How to complete this task: Please print the full listing below exactly, but not the pictures in it.

Input for this task START

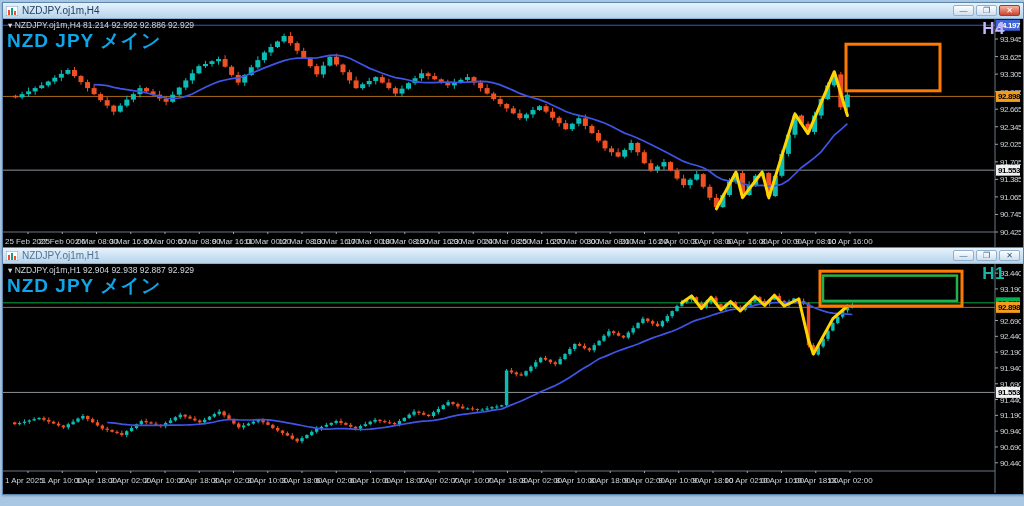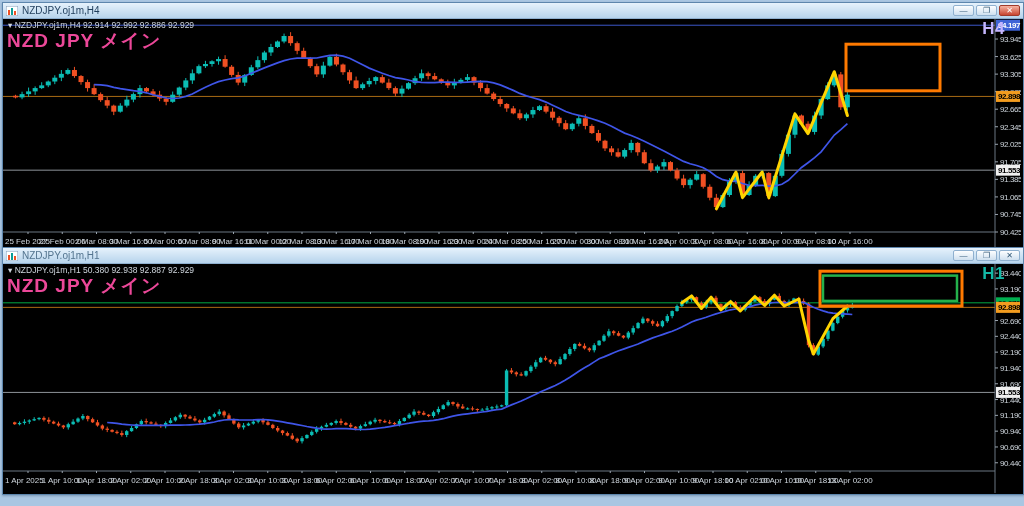"92.914 92.992 92.886 92.929" span { text: 92.914 -> 81.214 }
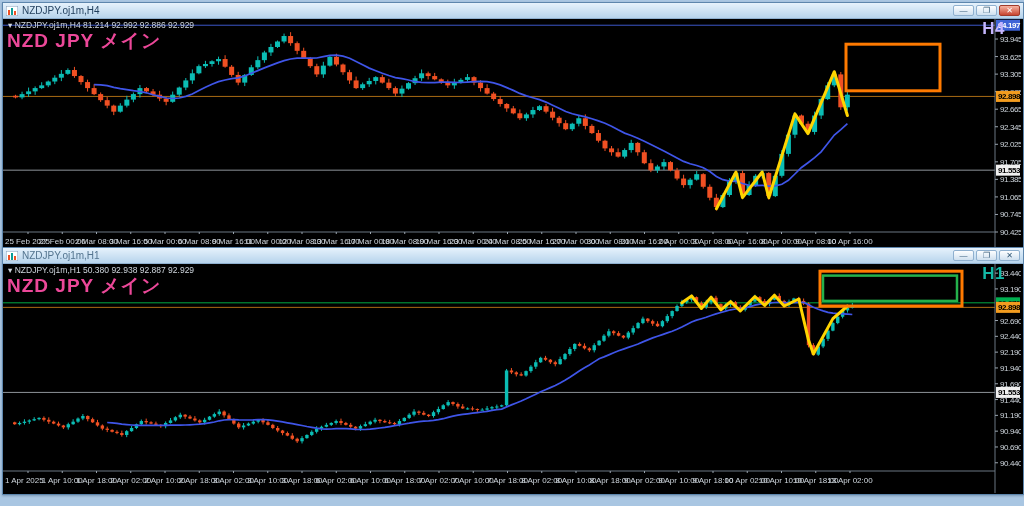"NZD JPY メイン" .wm { color: #ec4899 -> #0ea5e9 }
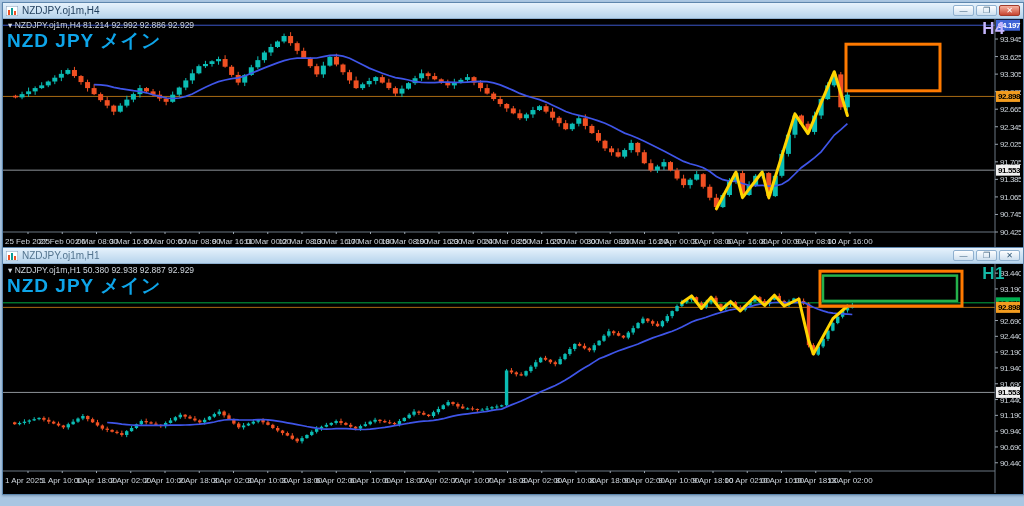"50.380 92.938 92.887 92.929" span { text: 50.380 -> 92.904 }
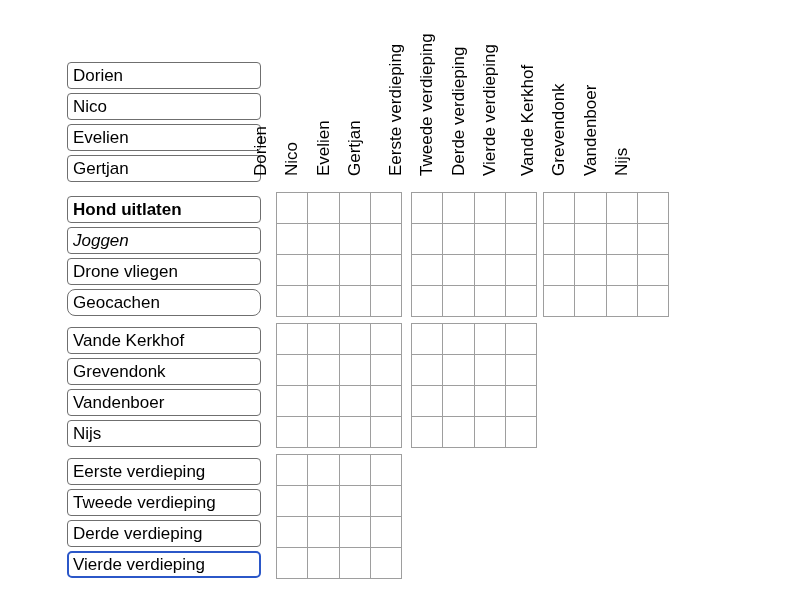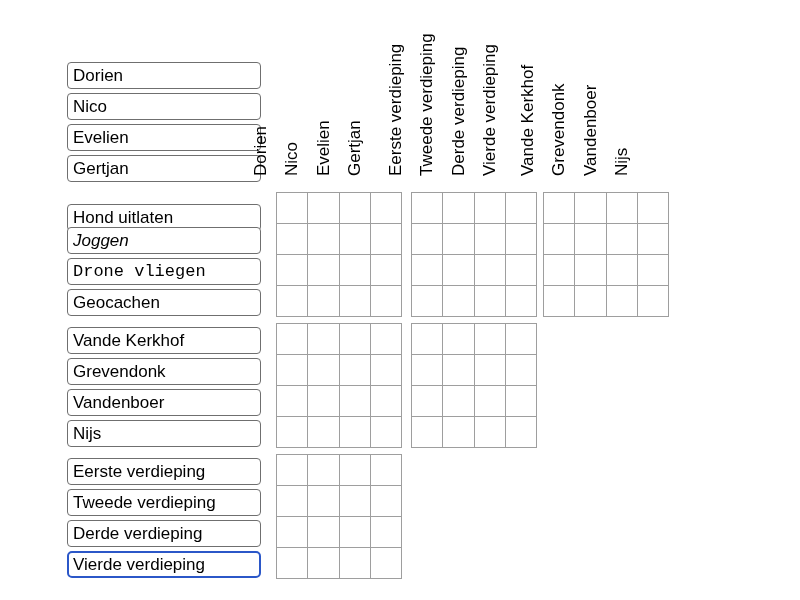"Hond uitlaten" input.label-box { font-weight: none -> bold; top: 204px -> 196px }
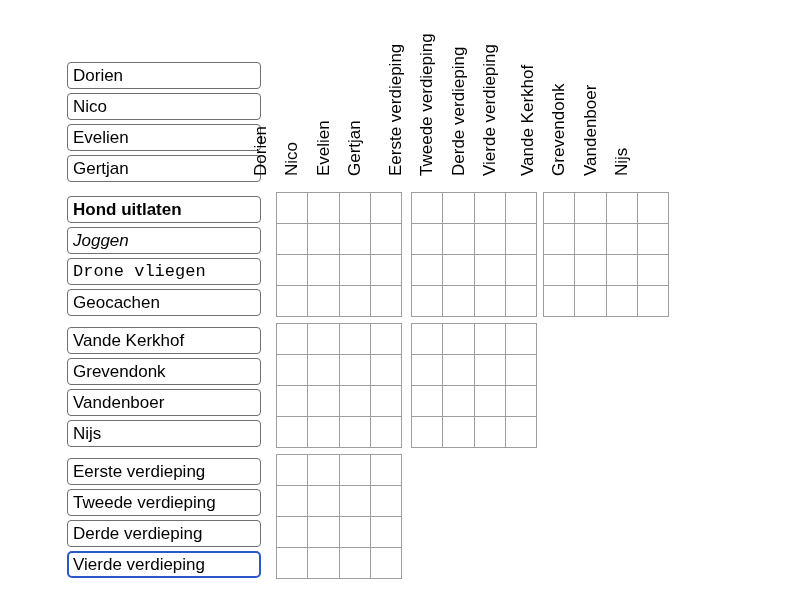"Drone vliegen" input.label-box { font-family: Liberation Mono, monospace -> none }
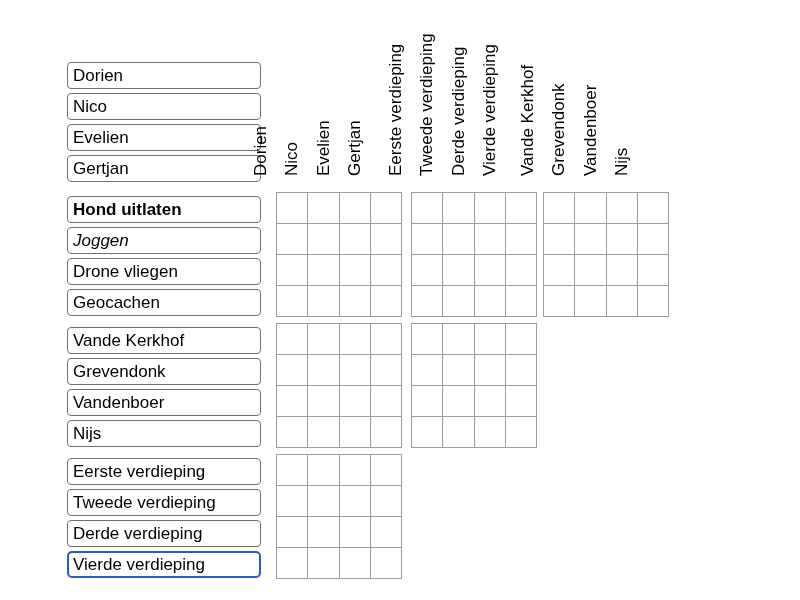"Geocachen" input.label-box { border-radius: none -> 8px }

Input for this task END

Completed task:
"92.914 92.992 92.886 92.929" span { text: 92.914 -> 81.214 }
"NZD JPY メイン" .wm { color: #ec4899 -> #0ea5e9 }
"50.380 92.938 92.887 92.929" span { text: 50.380 -> 92.904 }
"Hond uitlaten" input.label-box { font-weight: none -> bold; top: 204px -> 196px }
"Drone vliegen" input.label-box { font-family: Liberation Mono, monospace -> none }
"Geocachen" input.label-box { border-radius: none -> 8px }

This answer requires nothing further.